El caballo me estaba esperando, se dejaba acariciar y acercaba su morro a mi cara. Parecía como si me besara. Estaba con él siempre que podía. Hasta que un buen día arranqué la estaca y la clavé en el borde del círculo para que el caballo tuviera un espacio nuevo y hierba más fresca para pacer. Seguía extrañándome de que nadie viniera a por el caballo. O por lo menos a cambiarle de sitio.

Y así pasaron los días. Y veía que se acercaba el invierno, que cada vez hacía más frío y que el caballo seguía en el prado, aunque yo lo movía de sitio cada poco.

Pregunté por los dueños pero nadie supo, o no quiso, contestarme. Mi madre me decía que me olvidara del caballo negro, que alguien lo recogería cuando llegara la nieve. Pero la nieve llegó y nadie apareció.

Volví a preguntar pero, otra vez, nadie contestó. Y por eso lo solté. Quité la cadena de su pata un día en que la nieve estaba cubriendo el prado. Y el caballo se movía para sacudírsela de encima. Durante un buen rato, mientras yo volvía a mi casa, el caballo me fue siguiendo, con la nieve cada vez más copiosa posándose sobre nuestras cabezas.

Ya llegábamos a las primeras casas cuando oí un fuerte relincho. Me di la vuelta asustado pero el caballo ya no estaba. Había desaparecido y, aunque estuve un buen rato buscándolo entre la nieve, no lo encontré. Llegué a casa, ya casi de noche. Triste, no pude dormir y, a la mañana siguiente, salí a buscarlo.

No lo encontré y nadie supo, o quiso, decirme nada. Mi madre volvió a decirme que lo olvidara. Pero no podía. Varios días después me acerqué hasta el prado. Allí estaba su cadena, tal como yo la había dejado, pero ni rastro del caballo. Volví y me senté delante de mi madre. Le pedí que me dijera algo sobre aquel caballo. Ella no quería hablar hasta que, después de un buen rato, viendo que yo no desistía, comenzó a hablar.

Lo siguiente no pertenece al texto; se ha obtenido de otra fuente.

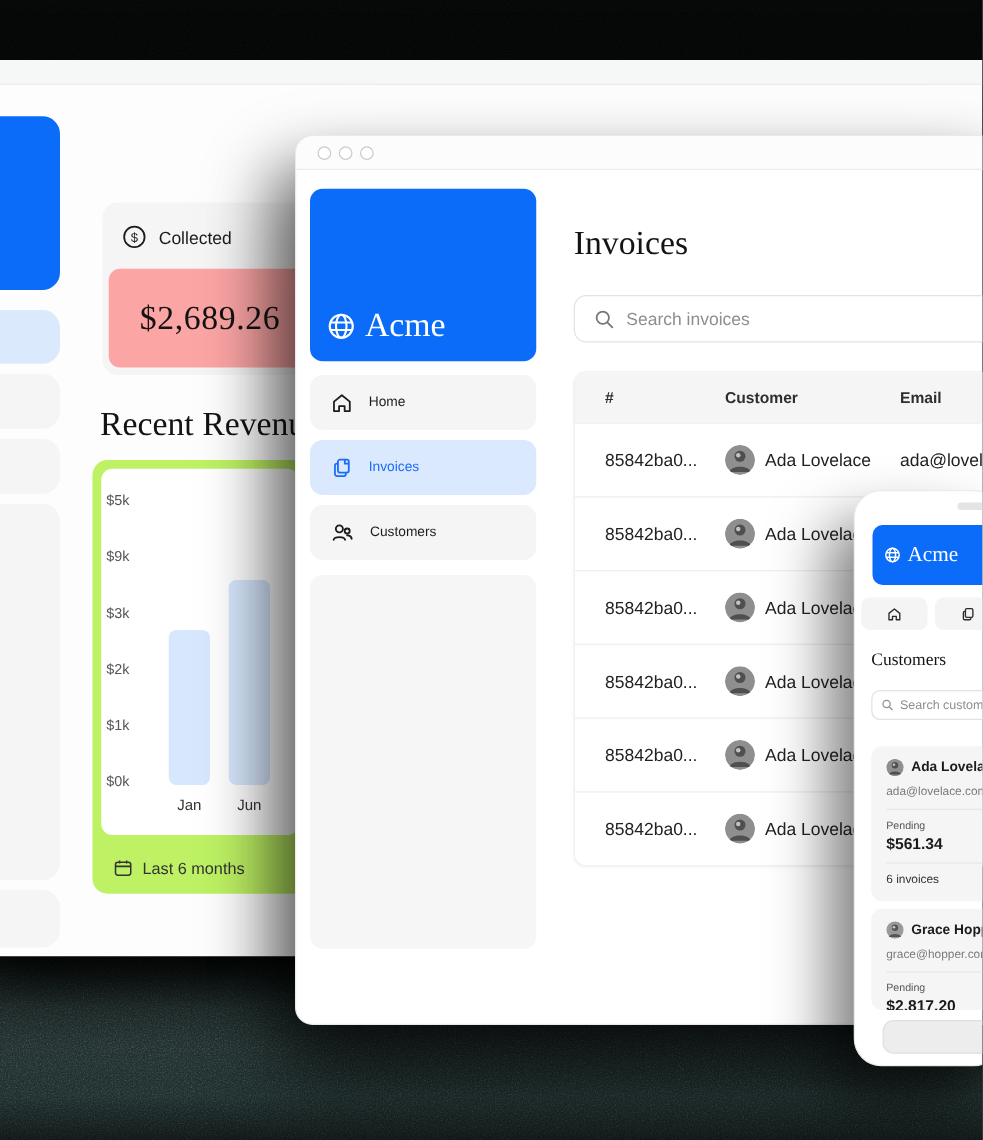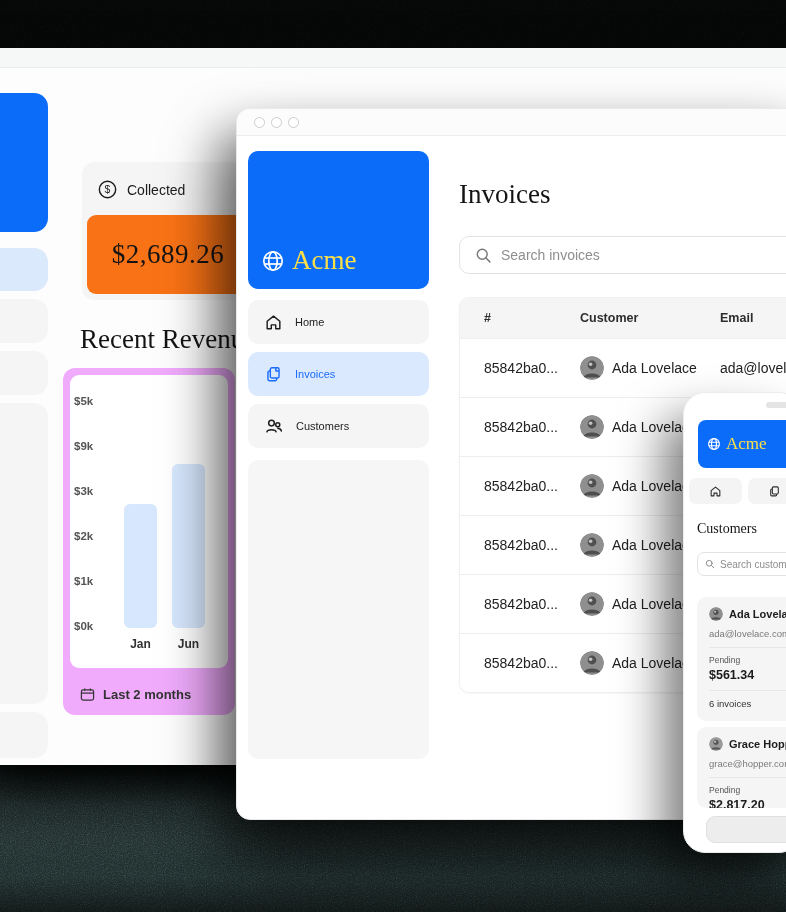--- a/index.html
+++ b/index.html
@@ -31,7 +31,7 @@
   .dash-title { position:absolute; left:80px; top:66px; font-family:"Liberation Serif", serif; font-size:27px; color:#141414; }
   .collected-card { position:absolute; left:82px; top:114px; width:172px; height:138px; background:#f5f5f6; border-radius:12px; }
   .collected-head { position:absolute; left:16px; top:18px; display:flex; align-items:center; gap:10px; color:#1c1c1c; font-size:14px; }
-  .amount-card { position:absolute; left:5px; top:53px; width:162px; height:79px; background:#f97316; border-radius:9px;
+  .amount-card { position:absolute; left:5px; top:53px; width:162px; height:79px; background:#fca5a5; border-radius:9px;
     display:flex; align-items:center; justify-content:center; }
   .amount { font-family:"Liberation Serif", serif; font-size:27px; color:#141414; letter-spacing:.5px; }
 

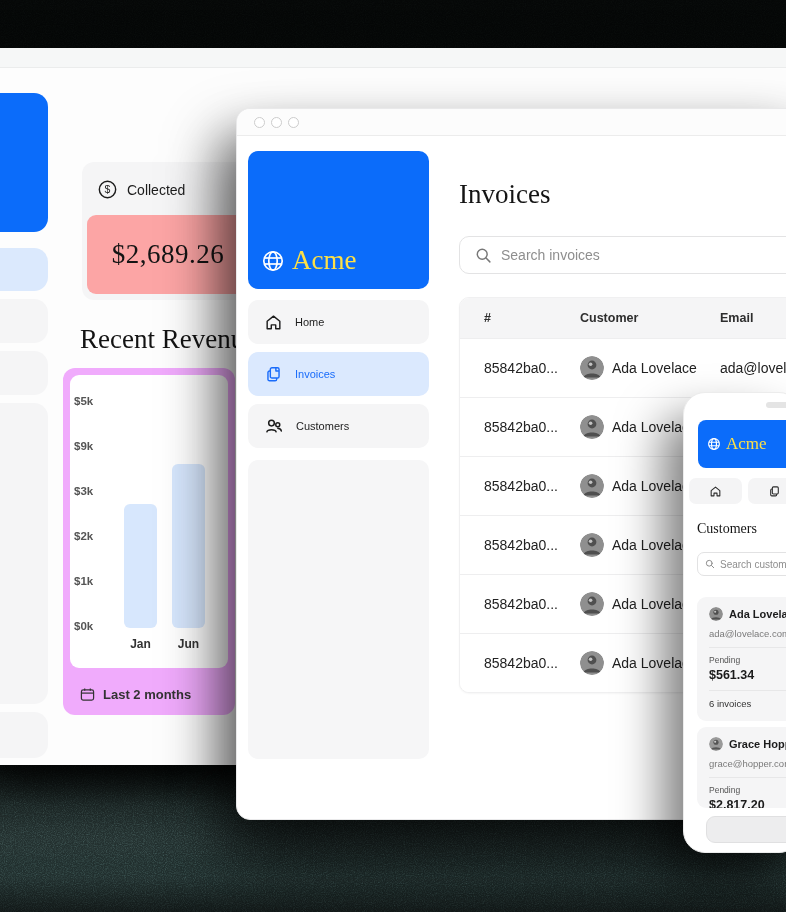--- a/index.html
+++ b/index.html
@@ -53,7 +53,7 @@
   .side-brand { position:absolute; left:11px; top:42px; width:181px; height:138px; background:#0b6cfa; border-radius:10px;
     display:flex; align-items:flex-end; padding:13px; }
   .brand-row { display:flex; align-items:center; gap:7px; color:#fff; }
-  .brand-name { font-family:"Liberation Serif", serif; font-size:27px; color:#fde047;text-align:center; }
+  .brand-name { font-family:"Liberation Serif", serif; font-size:27px; color:#ffffff;text-align:center; }
 
   .nav-item { position:absolute; left:11px; width:181px; height:44px; border-radius:10px; background:#f5f5f6;
     display:flex; align-items:center; gap:12px; padding-left:16px; font-size:11px; color:#1d1d1d; cursor:pointer; }

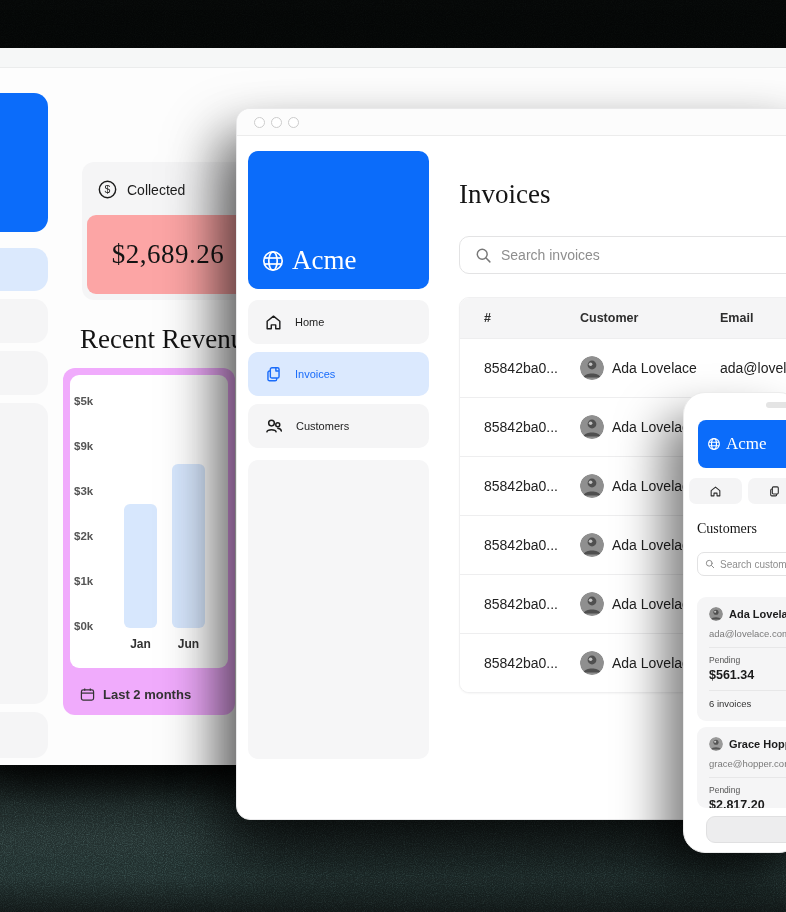--- a/index.html
+++ b/index.html
@@ -36,7 +36,7 @@
   .amount { font-family:"Liberation Serif", serif; font-size:27px; color:#141414; letter-spacing:.5px; }
 
   .revenue-title { position:absolute; left:80px; top:276px; font-family:"Liberation Serif", serif; font-size:27px; color:#141414; white-space:nowrap; }
-  .chart-card { position:absolute; left:63px; top:320px; width:172px; height:347px; background:#f0abfc; border-radius:12px;font-weight:bold; }
+  .chart-card { position:absolute; left:74px; top:320px; width:172px; height:347px; background:#bef264; border-radius:12px; }
   .chart-inner { position:absolute; left:7px; top:7px; width:158px; height:293px; background:#fff; border-radius:9px; }
   .ytick { position:absolute; left:4px; width:36px; text-align:left; font-size:11.5px; color:#555; }
   .bar { position:absolute; bottom:40px; width:33px; background:#d7e7fd; border-radius:6px; }

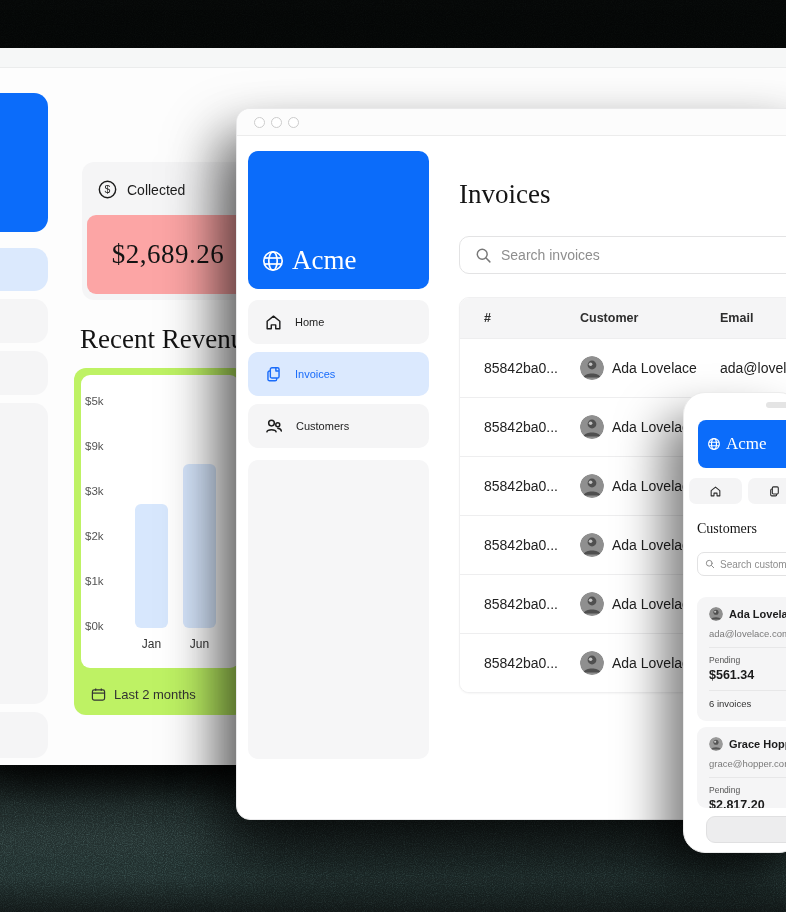--- a/index.html
+++ b/index.html
@@ -176,7 +176,7 @@
               <line x1="11" y1="1.5" x2="11" y2="4" stroke="#333" stroke-width="1.3"></line>
             </svg>
         </span>
-        <span>Last 2 months</span>
+        <span>Last 6 months</span>
       </div>
     </div>
   </div>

Me habló de una vecina, de hace ya más de treinta años, que tenía un caballo negro y que siempre lo estacaba en el prado del que yo le hablaba. La vecina aquella, joven y muy guapa, siempre iba montada en el caballo, siempre galopando por el pueblo y los alrededores y siempre vestida de negro, haciendo juego con el color de su caballo. Una joven extraña de la que nadie sabía cómo había llegado al pueblo. Casi no hablaba con nadie.

Un día, siguió contando mi madre, el caballo se desbocó y la joven no era capaz de sujetarlo. Al doblar la esquina de la iglesia, la joven salió despedida, chocó contra la pared y murió.

Después de una larga pausa, mi madre concluyó la historia. La enterraron en el pueblo pero nadie acudió al entierro. Algunos vecinos decían haber visto al caballo negro. Yo, acabó diciendo mi madre, es cierto que sí oí sus relinchos aquella noche.

Nadie quiso hacerse cargo del caballo y el pueblo hizo como que no existía cuando, a veces, aparecía estacado en el prado.